This document deals with how the risk of venous needle dislodgement is treated under US and European Medical Standards. In both sets of standards, it is acknowledged that venous needle dislodgement can cause potentially lethal situations and that there is currently no optimal system available for detection.

Various organisations and other sources confirm the lack of an optimal alarm, adding proof of incidents where an adequate alarm could have changed the fatal course of events. Redsense is the first clinically tested monitoring system for venous needle dislodgement in hemodialysis.

 

Venous Pressure Monitoring: Acceptable But Not Optimal

The American National Standard for Hemodialysis Systems [1] insists on requirements which will; "at a minimum, help ensure the effective, safe performance of hemodialysis systems, devices, and related materials".

Accoding to this standard, the dialysis machines must be equipped with venous pressure monitoring.
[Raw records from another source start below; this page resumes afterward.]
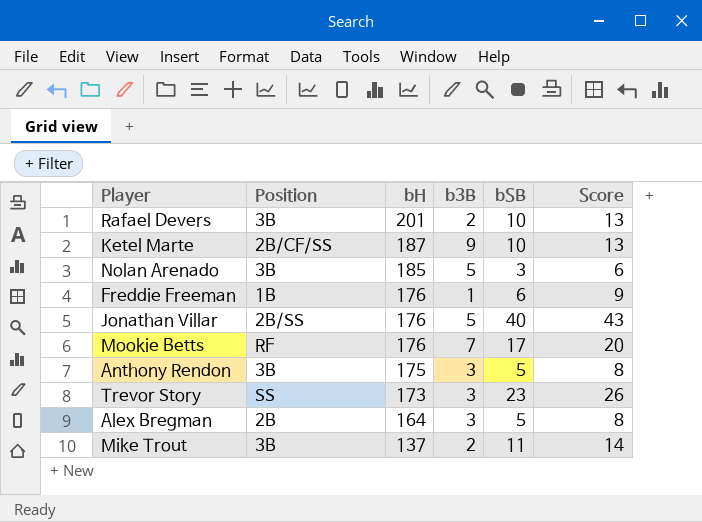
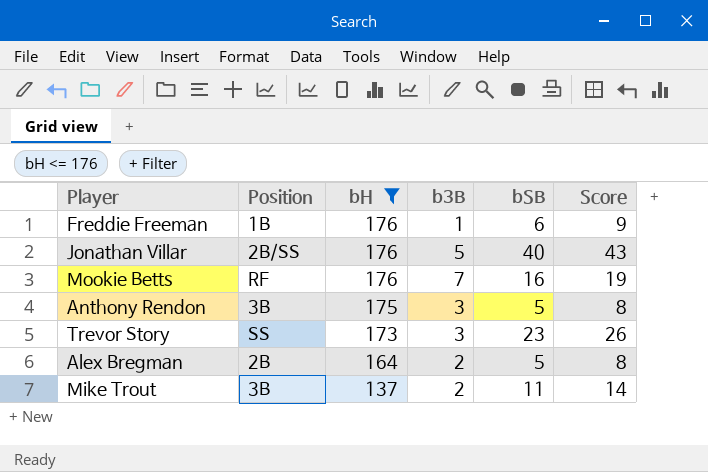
filter: none -> bH <= 176
Mookie Betts | bSB: 17 -> 16
Mookie Betts | Score: 20 -> 19
Alex Bregman | b3B: 3 -> 2

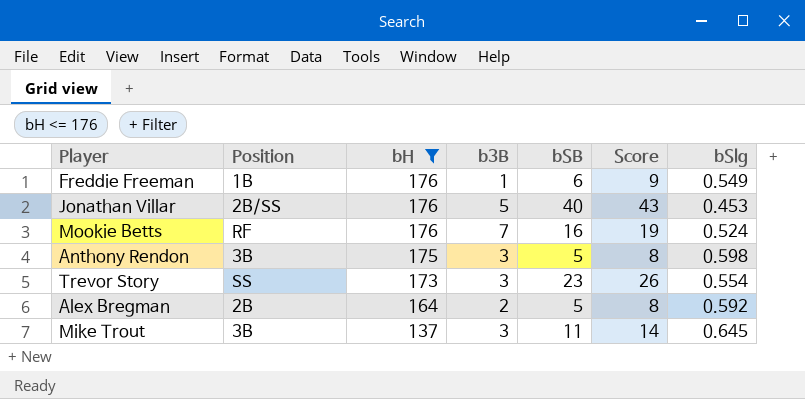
column bSlg | position: none -> 7
Mike Trout | b3B: 2 -> 3

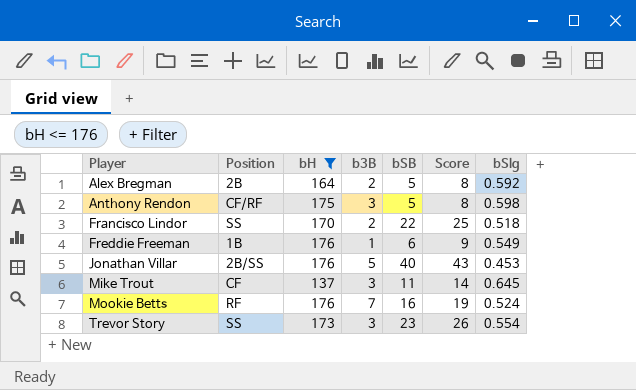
row order: bH descending -> Player ascending
Anthony Rendon | Position: 3B -> CF/RF
row Francisco Lindor: none -> SS | 170 | 2 | 22 | 25 | 0.518
Mike Trout | Position: 3B -> CF

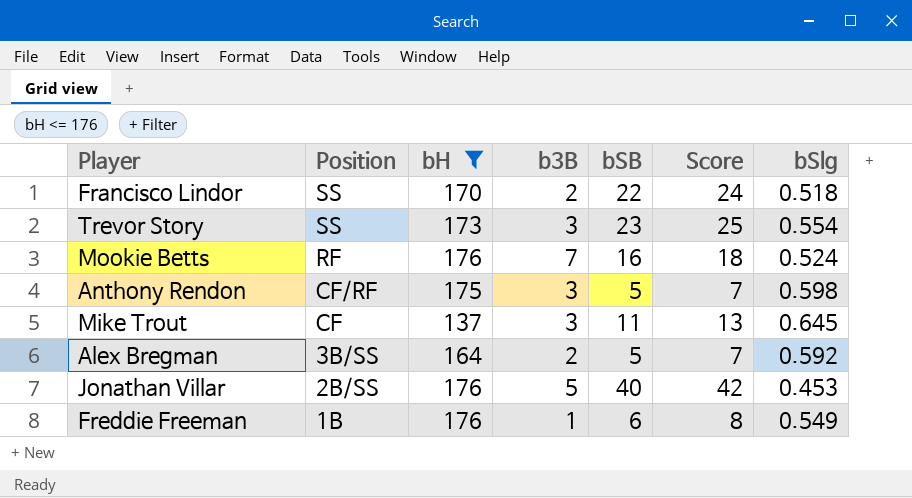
row order: Player ascending -> Position descending
column Score | formula: [bSB] + 3 -> [bSB] + 2
Alex Bregman | Position: 2B -> 3B/SS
However, it is also acknowledged that this method is not optimal for detecting venous needle dislodgement. It says:

Blood line separation or needle pullout is uncommon but does occur, and can cause potentially lethal situations enabling a -- significant blood loss from venous disconnection. No system in current use will reliably detect such a venous separation or needle pullout".[2]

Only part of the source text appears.